■ **Task requirements**: From the listing below, copy only the lines running from the line that contains "font-size: 14px ->" to the line that contains "html: <span>Android 4.1", both included.

■ **Information**:
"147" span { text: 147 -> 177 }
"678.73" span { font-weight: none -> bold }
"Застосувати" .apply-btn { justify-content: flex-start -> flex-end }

==

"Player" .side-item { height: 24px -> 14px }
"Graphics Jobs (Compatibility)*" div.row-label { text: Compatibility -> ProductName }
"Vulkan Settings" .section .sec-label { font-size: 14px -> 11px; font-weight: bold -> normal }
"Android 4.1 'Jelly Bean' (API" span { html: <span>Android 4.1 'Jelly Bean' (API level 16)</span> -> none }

■ **Solution to the problem**:
"Vulkan Settings" .section .sec-label { font-size: 14px -> 11px; font-weight: bold -> normal }
"Android 4.1 'Jelly Bean' (API" span { html: <span>Android 4.1 'Jelly Bean' (API level 16)</span> -> none }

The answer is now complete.